Cornell Researchers develop microrobots that walk autonomously

  • According to Itai Cohen, professor of physics in the College of Arts and Sciences, before, they had to manipulate these wires to get any response from the robot.
  • But with their recent study, it is like taking the strings off the marionette with the brains on board.

Cornell researchers implanted electronic “brains” in solar-powered robots measuring 100 to 250 micrometers in size, allowing the tiny robots to walk autonomously without being controlled externally. Robots are about the size of an ant’s head.

Previously, Cornell researchers and others created microscopic machines that can crawl, swim, walk, and fold themselves up. To generate motion, wires carrying electrical current or laser beams focused directly on specific locations on the robots were used. Previously, they had to manipulate these wires to get any response from the robot, according to Itai Cohen, professor of physics at the College of Arts and Sciences. However, their recent study is akin to removing the marionette’s strings while keeping the brains on board.

The breakthrough paves the way for a new generation of microscopic devices capable of tracking bacteria, sniffing out chemicals, restringing pollutants, performing microsurgery, and removing plaque from arteries.

The “brain” in the new robots is a complementary metal-oxide-semiconductor clock circuit containing a thousand transistors and an array of diodes, resistors, and capacitors. The integrated CMOS circuit generates a signal that produces a series of phase-shifted square wave frequencies that, in turn, set the robot’s gait. The legs of the robot are platinum-based actuators. The circuit and the legs are powered by photovoltaics.

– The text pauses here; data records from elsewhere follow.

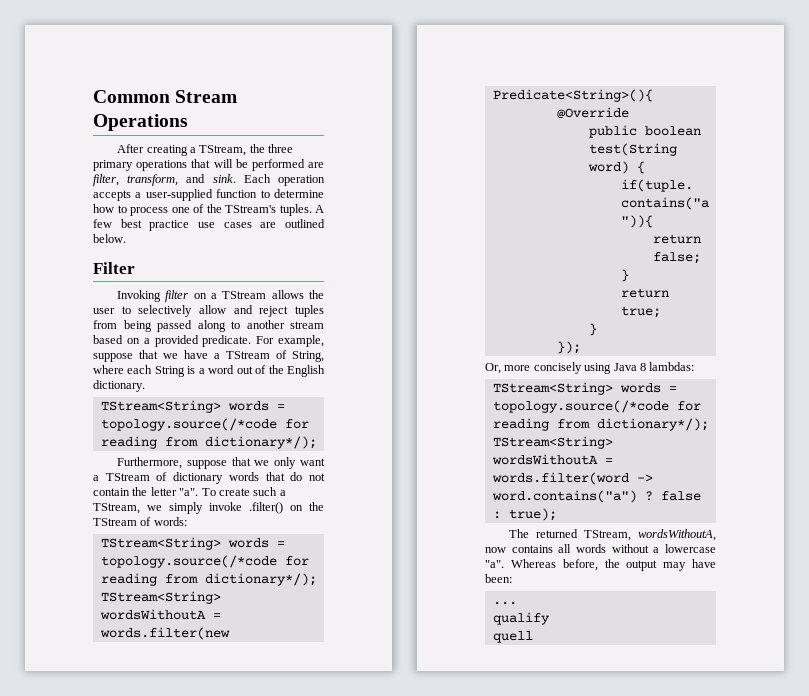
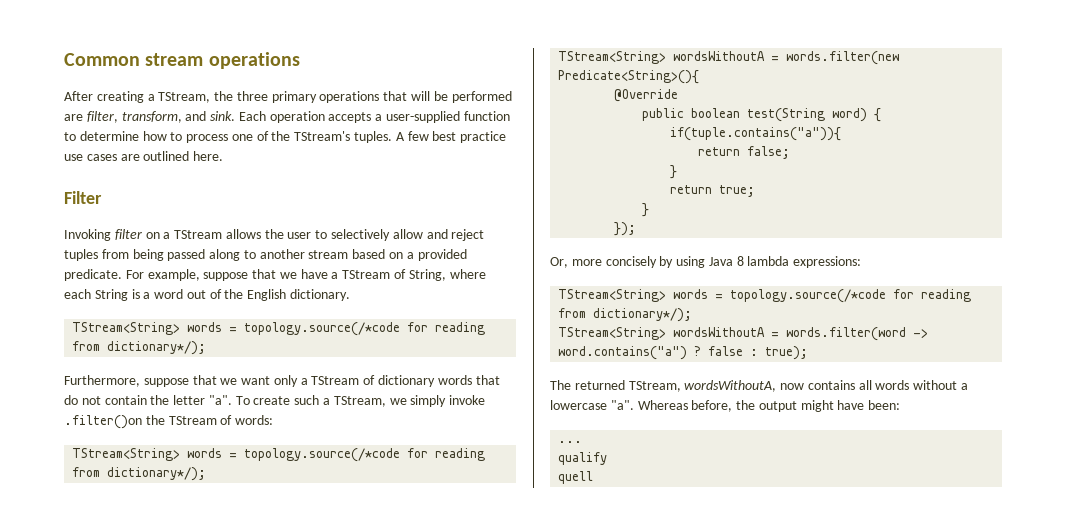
[175,90,238,103] [93,114,188,131] Stream Operations -> [145,52,300,69] stream operations
[93,234,126,243] below. -> [193,151,224,161] here.
[274,457,325,469] only want -> [241,375,298,387] want only
[249,502,303,514] .filter() on -> [64,415,142,429] .filter()on
(582, 368) none -> [659,256,674,268] by
[649,362,695,371] lambdas: -> [747,256,862,268] lambda expressions:
[663,562,687,571] may -> [800,400,834,412] might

The team created three robots to demonstrate the CMOS integration: a two-legged Purcell bot, named in tribute to physicist Edward Purcell, who proposed a similarly simple model to explain the swimming motions of microorganisms, a more complicated six-legged antibot, which was with an alternating tripod gait, like that of an insect; and a four-legged doubt that can vary the speed with which it walks. The robot has chemical detectors to photovoltaic “eyes” that help it to navigate by sensing changes in light.

On September 21, the team’s paper, “Microscopic Robots with Onboard Digital Control,” was published in Science Robotics. Cohen’s lab, Alyosha Molnar, associate professor of electrical and computer engineering at Cornell Engineering, and Paul McEuen, the John A. Newman Professor of Physical Science, collaborated on the project (A&S).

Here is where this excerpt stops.